## WHAT YOU NEED TO DO
In the material below, find how many lines contain the string "hybrid". Write only that number.

## DATA RECORDS

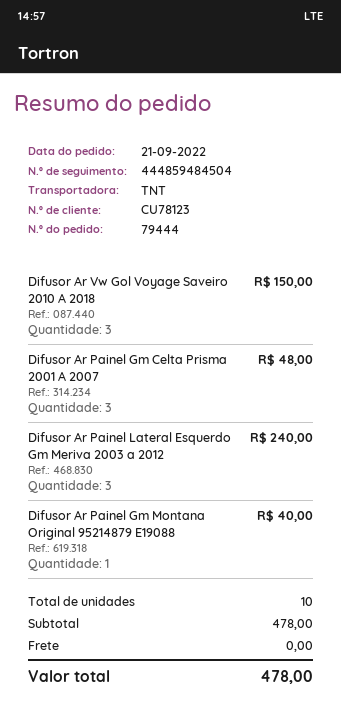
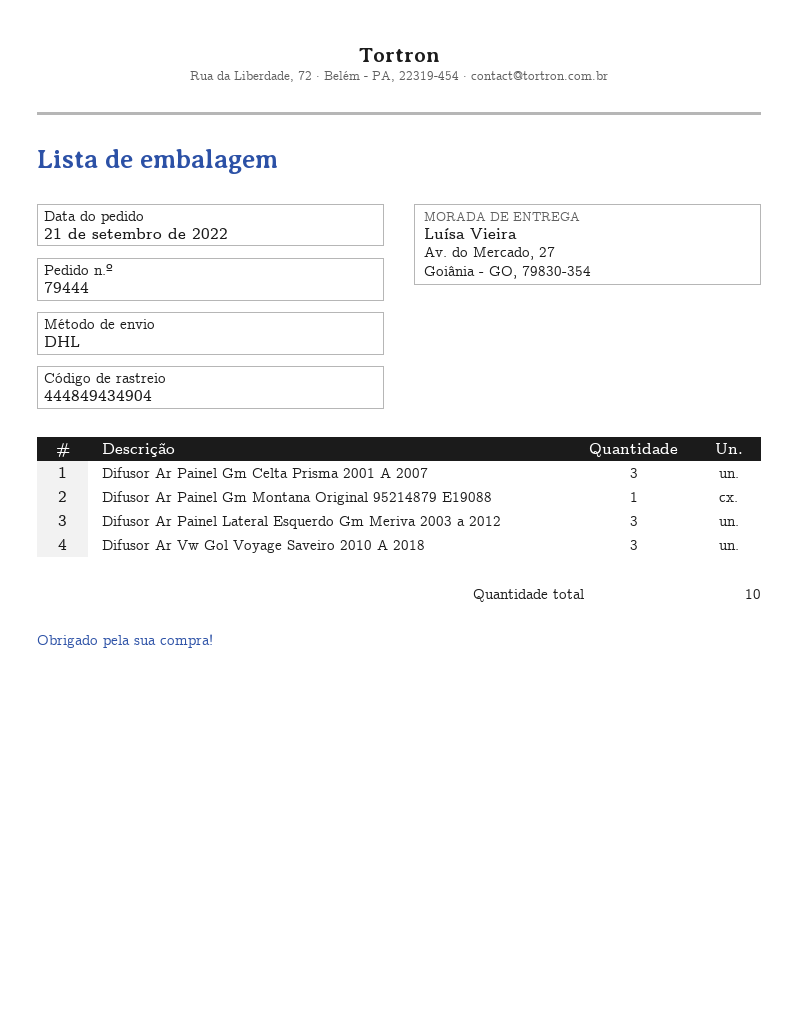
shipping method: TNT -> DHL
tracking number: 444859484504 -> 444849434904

--

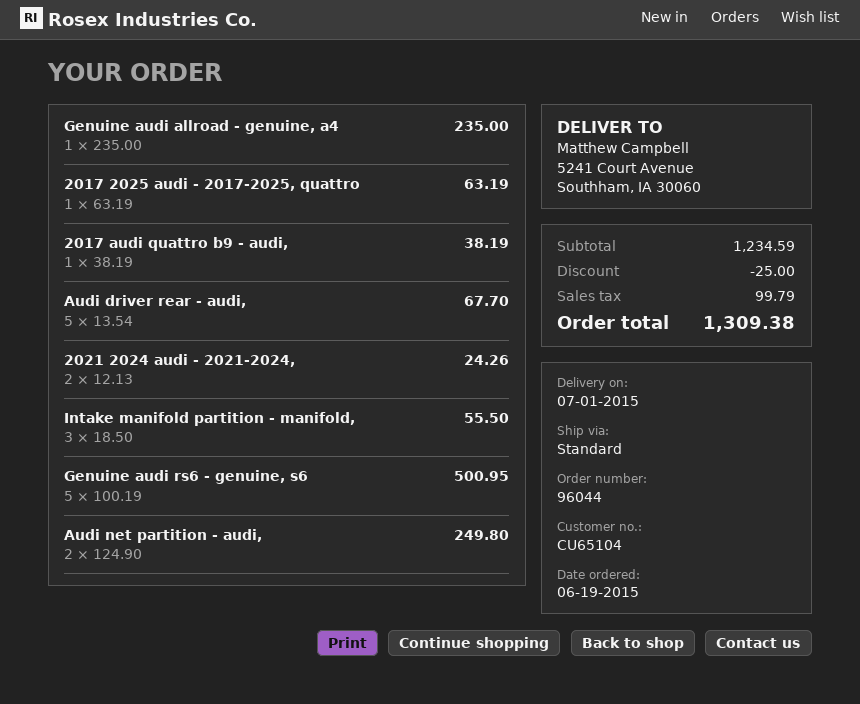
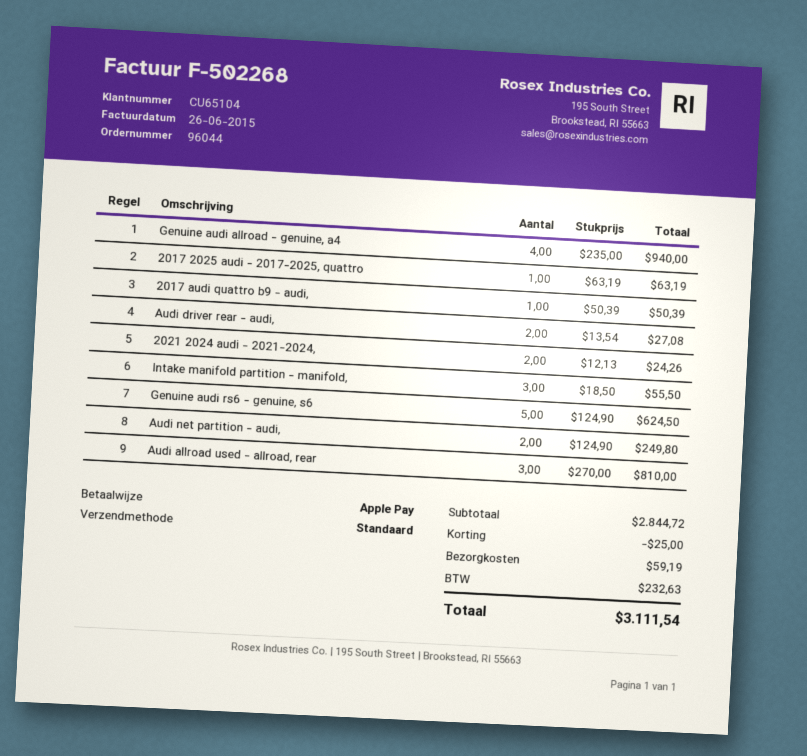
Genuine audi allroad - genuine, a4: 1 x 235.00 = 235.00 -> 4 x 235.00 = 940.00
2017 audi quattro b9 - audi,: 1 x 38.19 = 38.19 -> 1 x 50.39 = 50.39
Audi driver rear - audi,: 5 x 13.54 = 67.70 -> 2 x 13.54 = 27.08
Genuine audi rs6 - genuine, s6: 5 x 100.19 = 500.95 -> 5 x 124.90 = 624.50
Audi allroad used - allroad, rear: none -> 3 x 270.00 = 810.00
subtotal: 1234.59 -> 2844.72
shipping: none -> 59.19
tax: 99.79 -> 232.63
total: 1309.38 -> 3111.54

==

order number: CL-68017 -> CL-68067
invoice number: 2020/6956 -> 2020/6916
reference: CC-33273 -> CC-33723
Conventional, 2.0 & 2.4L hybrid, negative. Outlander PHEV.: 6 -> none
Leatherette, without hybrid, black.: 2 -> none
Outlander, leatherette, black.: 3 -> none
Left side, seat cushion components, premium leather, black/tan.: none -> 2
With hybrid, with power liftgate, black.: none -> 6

## RESPONSE AREA
3